Chondroitin sulfate proteoglycans (CSPGs) represent a major barrier to regenerating axons in the central nervous system (CNS), but the structural diversity of their polysaccharides has hampered efforts to dissect the structure-activity relationships underlying their physiological activity. By taking advantage of our ability to chemically synthesize specific oligosaccharides, we demonstrate that a sugar epitope on CSPGs, chondroitin sulfate-E (CS-E), potently inhibits axon growth. Removal of the CS-E motif significantly attenuates the inhibitory activity of CSPGs on axon growth.
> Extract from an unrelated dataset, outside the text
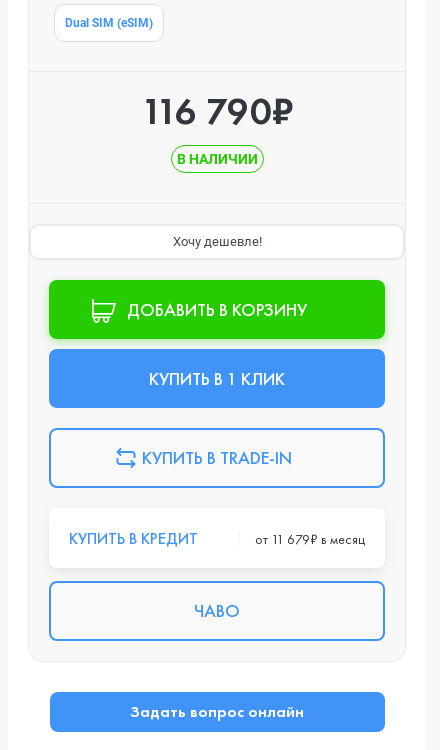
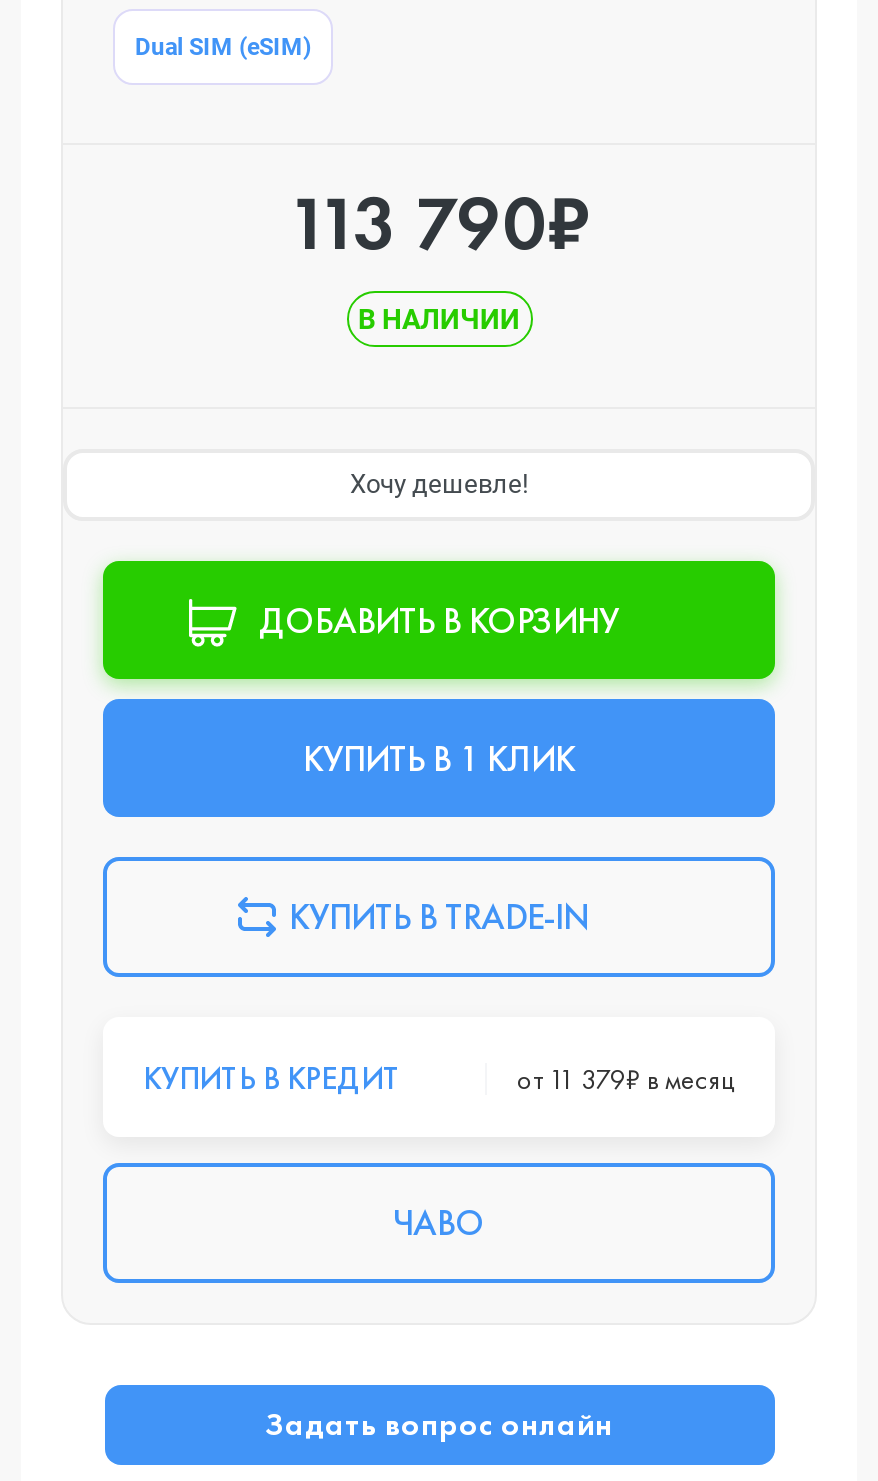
- 116 790₽
+ 113 790₽

- от 11 679₽ в месяц
+ от 11 379₽ в месяц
Furthermore, CS-E functions as a protein recognition element to engage receptors including the transmembrane protein tyrosine phosphatase PTPσ, thereby triggering downstream pathways that inhibit axon growth. Finally, masking the CS-E motif using a CS-E-specific antibody reversed the inhibitory activity of CSPGs and stimulated axon regeneration in vivo. These results demonstrate that a specific sugar epitope within chondroitin sulfate polysaccharides can direct important physiological processes and provide new therapeutic strategies to regenerate axons after CNS injury.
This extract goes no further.